The Brightest Star in the Sky by Marian Keyes
Publisher: Michael Joseph
The Brightest Star in the Sky is another one of Marian Keyes’ punch-you -in-the-stomach-when-you-don’t-expect-it books. This one starts off a little strangely, with an invisible otherworldly being narrating while lurking around a specific address, trying to figure out which one of the house’s inhabitants he or she has been sent to find. It isn’t clear if this is supposed to be an angel, or the Grim Reaper – about halfway through, you learn it’s a soon-to-be-born baby’s spirit, trying to pick its parents.
The spirit hovers around every apartment, listening in on conversations and learning about the relationships between each couple. Here and there it manages to get into a person’s memory, and learn about their history. For the first few chapters it doesn’t seem like there will be much of a contest: will the spirit pick the over-40 woman with the workaholic boyfriend as a potential mother? The mouthy cab driver? The TV addict newlyweds?
Eventually (maybe a bit too late) Marian Keyes delivers a plot twist that makes you realize things aren’t as simple as they seemed. The characters have deeper, darker problems than it seemed on the surface. What started off as a lighthearted book about angels and newborn babies turns into a discussion of sexual assault, mental health problems, and death.

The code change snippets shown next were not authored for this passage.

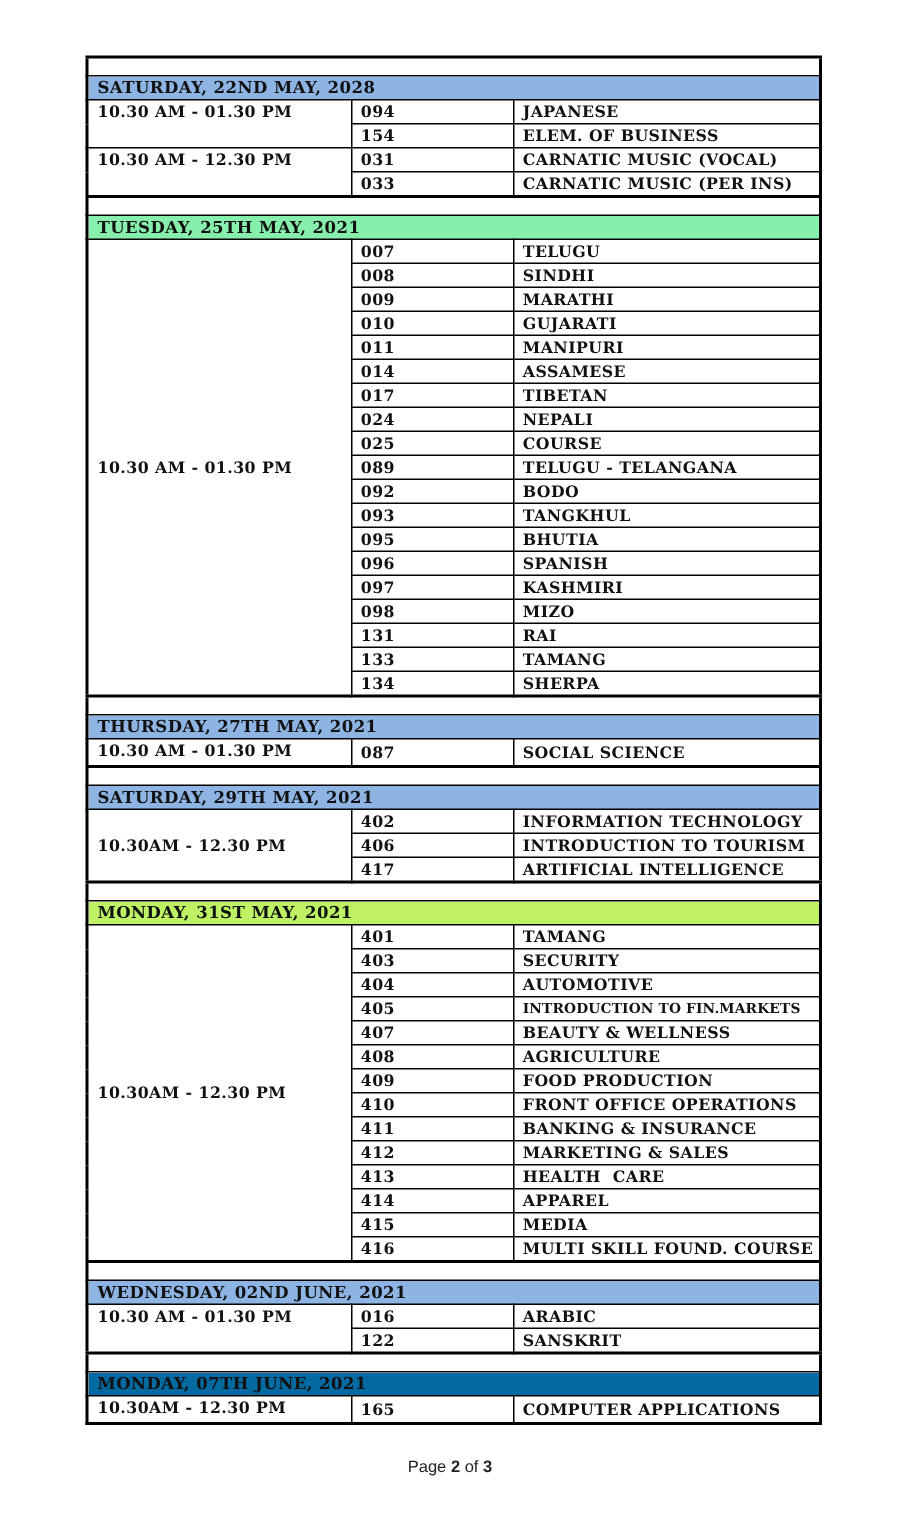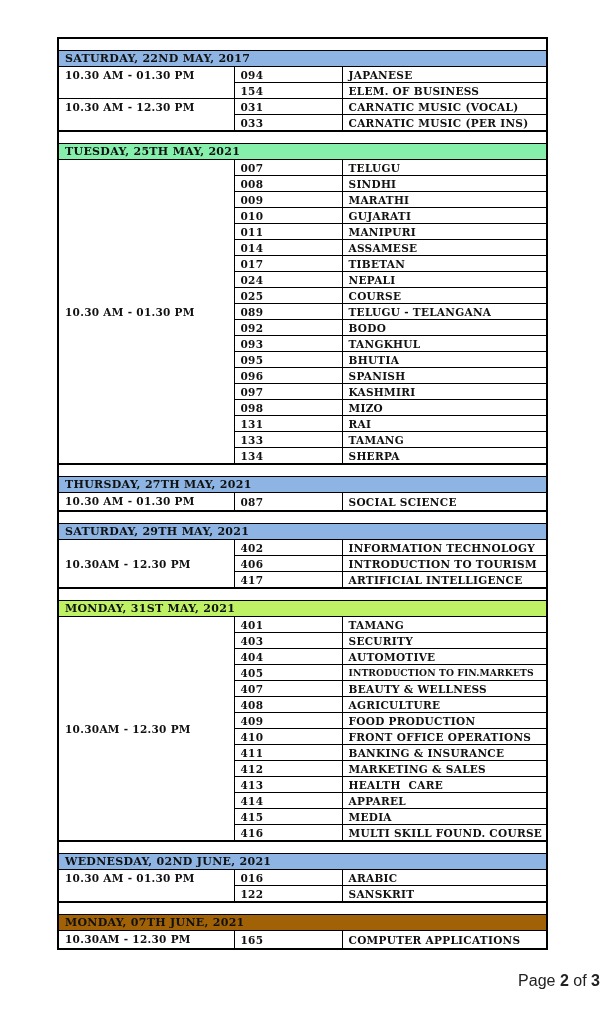"SATURDAY, 22ND MAY, 2017" td { text: 2017 -> 2028 }
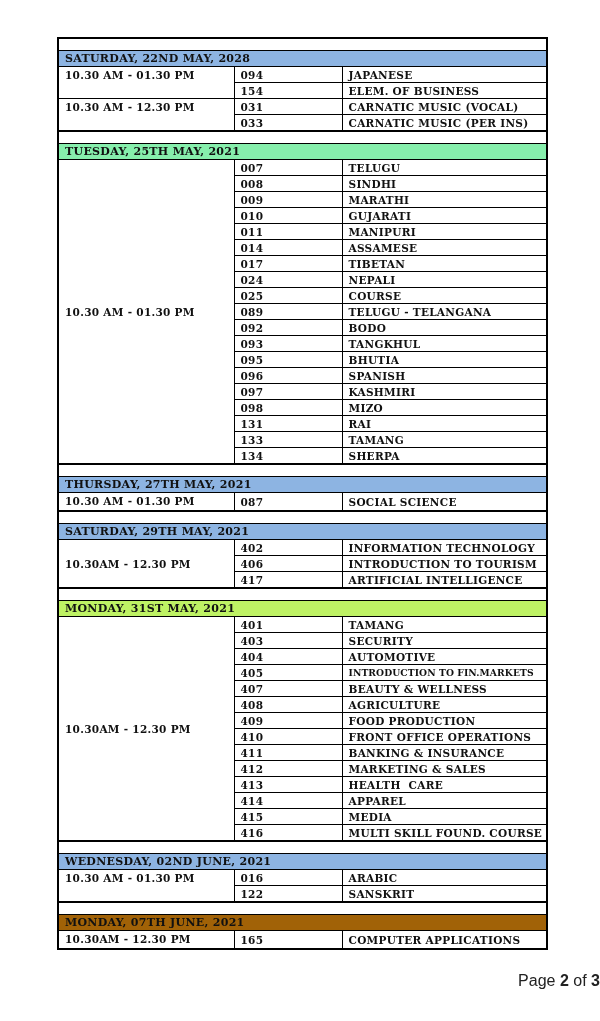"MONDAY, 07TH JUNE, 2021" td { background: #a16207 -> #0369a1 }
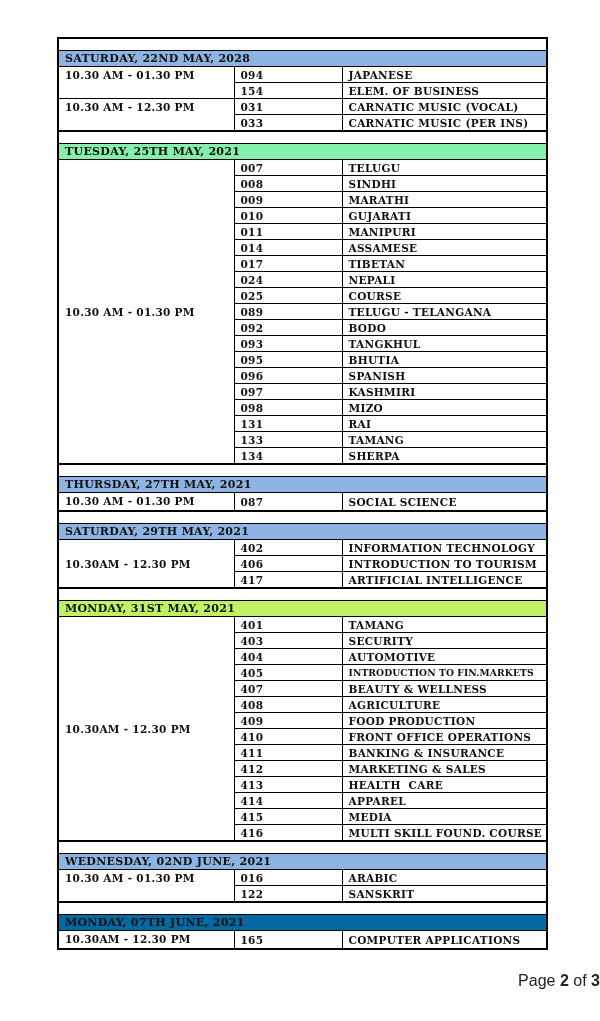"Page 2 of 3" .footer { font-size: 16px -> 11px; text-align: right -> center }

While I thought the story was good, and included great commentary about sexual assault, Keyes spent a bit too long telling the back story before getting to the point. I like a mix of cutesy and serious, but the cutesy was a little overdone in this case, and not genuinely laugh-out-loud-funny like some of her other books. I think she did dark much better in This Charming Man, and hilarious much better in Watermelon, Angels and Sushi For Beginners.
On the Geets scale of good beach read this gets 7/10.